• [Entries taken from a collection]
--- START ---
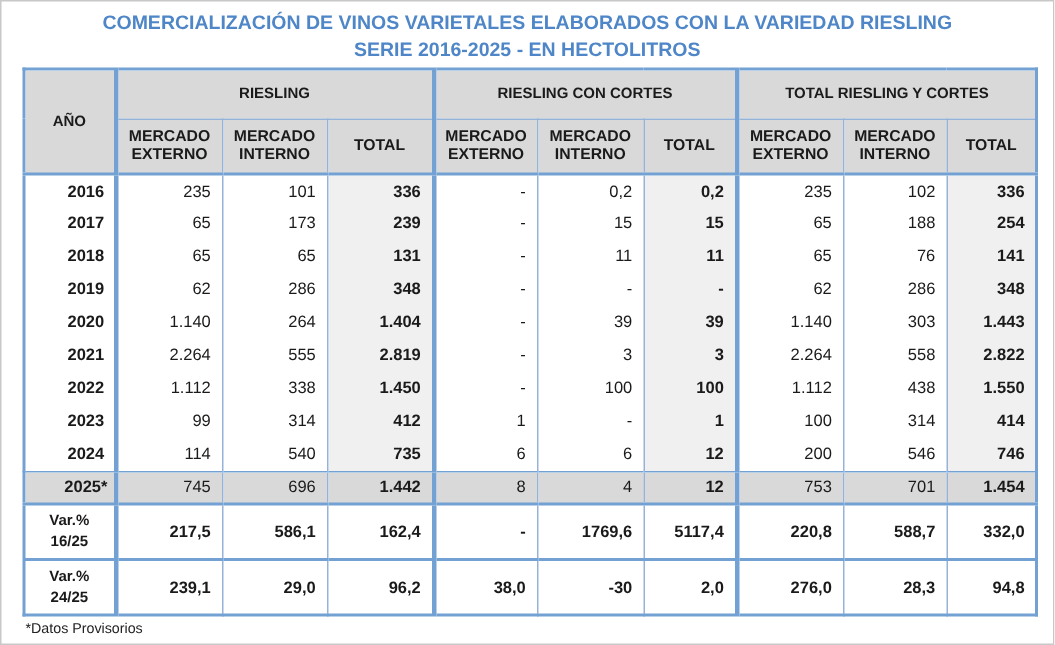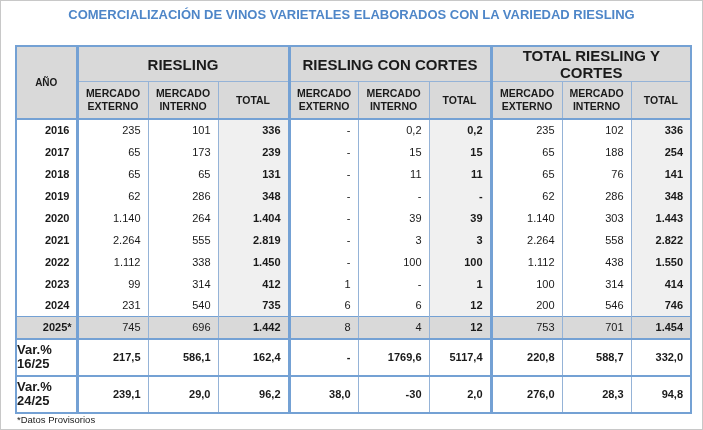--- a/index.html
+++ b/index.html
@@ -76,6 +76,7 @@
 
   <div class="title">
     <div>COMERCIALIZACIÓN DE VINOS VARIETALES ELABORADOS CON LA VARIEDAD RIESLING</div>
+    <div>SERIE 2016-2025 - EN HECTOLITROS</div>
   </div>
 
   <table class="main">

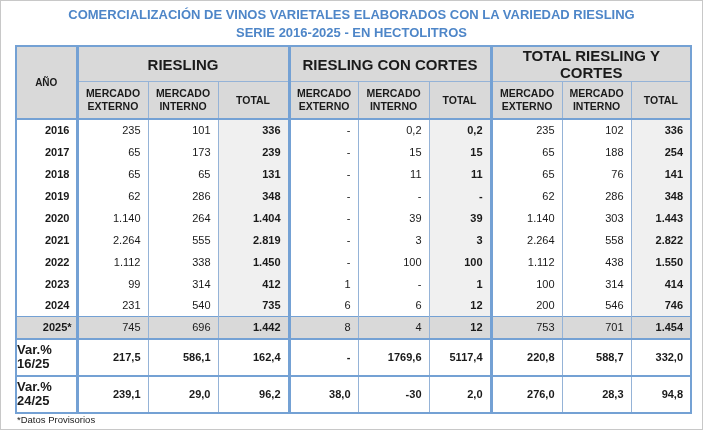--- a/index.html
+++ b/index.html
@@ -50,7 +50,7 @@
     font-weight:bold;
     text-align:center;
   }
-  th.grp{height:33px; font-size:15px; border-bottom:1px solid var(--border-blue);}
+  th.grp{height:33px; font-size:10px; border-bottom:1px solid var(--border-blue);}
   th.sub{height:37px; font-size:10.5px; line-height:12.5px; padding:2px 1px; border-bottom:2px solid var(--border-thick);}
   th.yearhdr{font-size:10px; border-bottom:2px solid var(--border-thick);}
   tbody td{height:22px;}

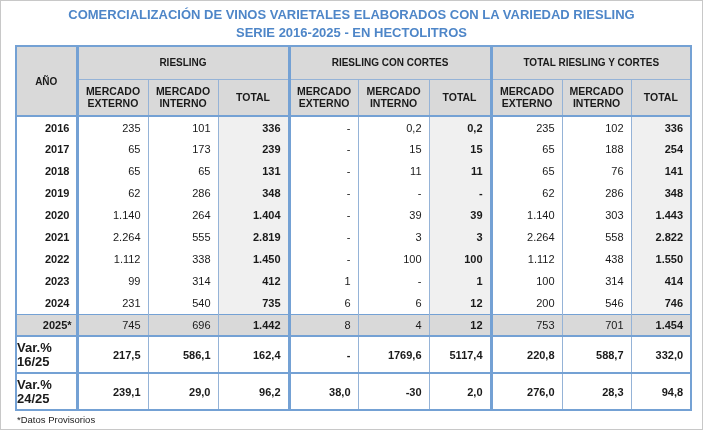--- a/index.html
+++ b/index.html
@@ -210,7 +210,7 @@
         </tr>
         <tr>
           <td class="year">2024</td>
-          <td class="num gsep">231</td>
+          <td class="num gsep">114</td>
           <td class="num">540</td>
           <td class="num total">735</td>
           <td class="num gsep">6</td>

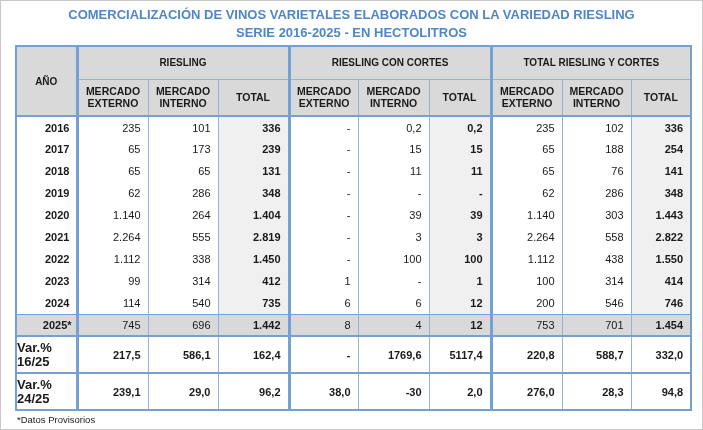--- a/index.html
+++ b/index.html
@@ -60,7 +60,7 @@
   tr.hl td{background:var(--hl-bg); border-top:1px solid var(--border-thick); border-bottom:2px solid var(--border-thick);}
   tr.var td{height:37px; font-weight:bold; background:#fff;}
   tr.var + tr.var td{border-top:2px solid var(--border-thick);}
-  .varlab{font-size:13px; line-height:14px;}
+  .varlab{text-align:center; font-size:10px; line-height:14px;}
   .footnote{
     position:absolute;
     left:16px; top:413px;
--- END ---
--- START ---
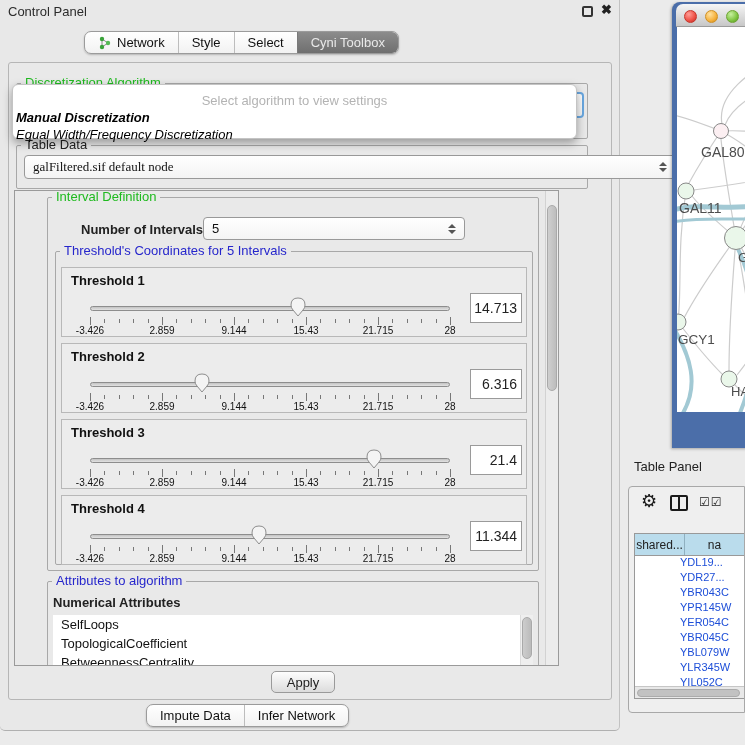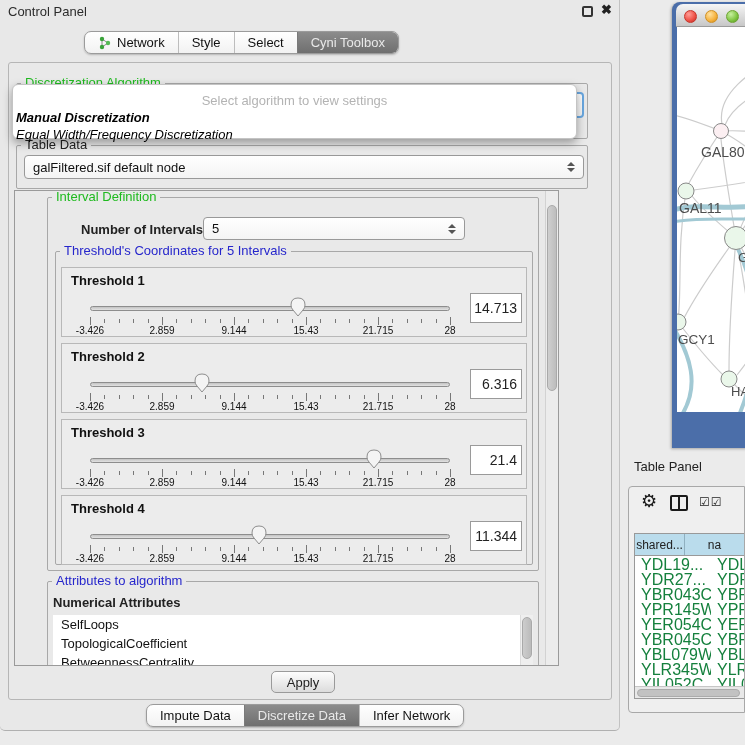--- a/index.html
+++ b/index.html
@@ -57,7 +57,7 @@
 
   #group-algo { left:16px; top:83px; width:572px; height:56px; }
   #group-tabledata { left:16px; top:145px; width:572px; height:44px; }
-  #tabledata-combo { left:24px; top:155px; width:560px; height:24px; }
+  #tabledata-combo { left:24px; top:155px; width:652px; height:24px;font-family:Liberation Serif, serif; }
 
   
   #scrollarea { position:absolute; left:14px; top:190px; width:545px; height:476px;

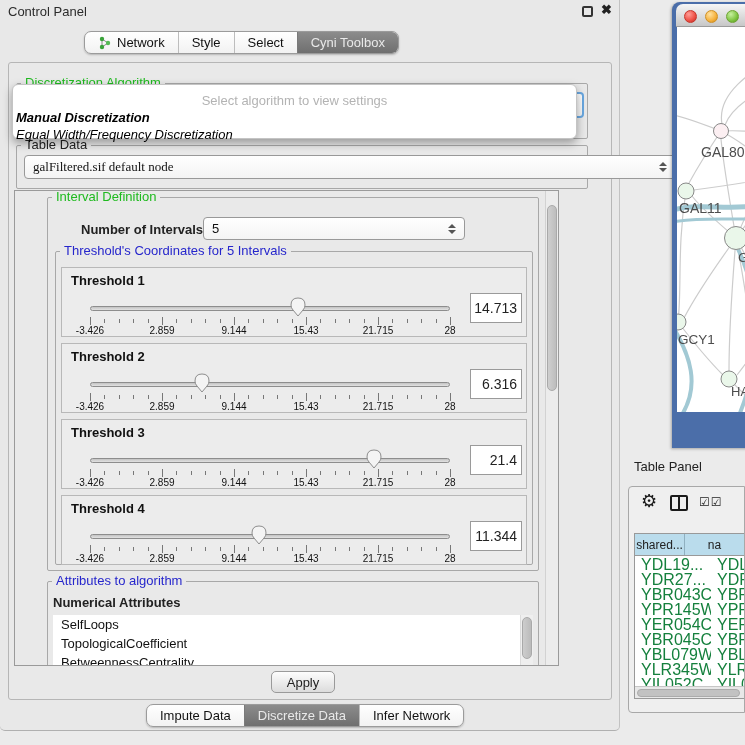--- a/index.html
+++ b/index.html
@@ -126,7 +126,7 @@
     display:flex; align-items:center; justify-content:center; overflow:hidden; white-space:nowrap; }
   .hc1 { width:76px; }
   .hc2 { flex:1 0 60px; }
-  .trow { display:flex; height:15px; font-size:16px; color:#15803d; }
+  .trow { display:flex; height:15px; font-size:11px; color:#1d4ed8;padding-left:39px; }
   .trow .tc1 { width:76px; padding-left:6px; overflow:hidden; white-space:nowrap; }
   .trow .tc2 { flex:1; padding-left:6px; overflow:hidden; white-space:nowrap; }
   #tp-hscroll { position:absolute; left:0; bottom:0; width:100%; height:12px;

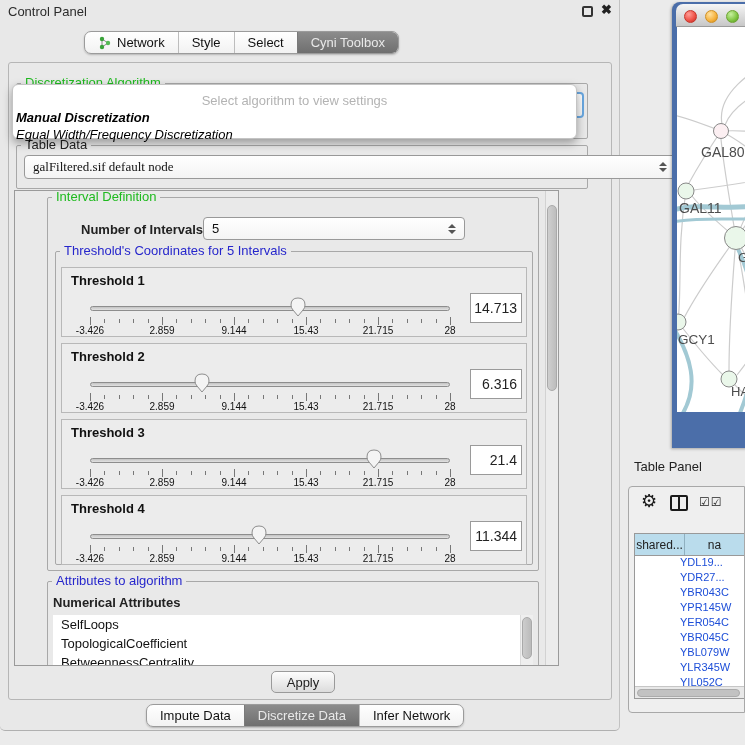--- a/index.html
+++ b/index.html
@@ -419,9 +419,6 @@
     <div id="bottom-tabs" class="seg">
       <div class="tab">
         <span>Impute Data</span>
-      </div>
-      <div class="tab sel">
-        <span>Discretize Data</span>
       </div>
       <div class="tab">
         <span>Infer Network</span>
--- END ---
• [Required work] Which lines of the data contain "bold"? Copy them all.

• [Answer for the task]
     font-weight:bold;
   tr.var td{height:37px; font-weight:bold; background:#fff;}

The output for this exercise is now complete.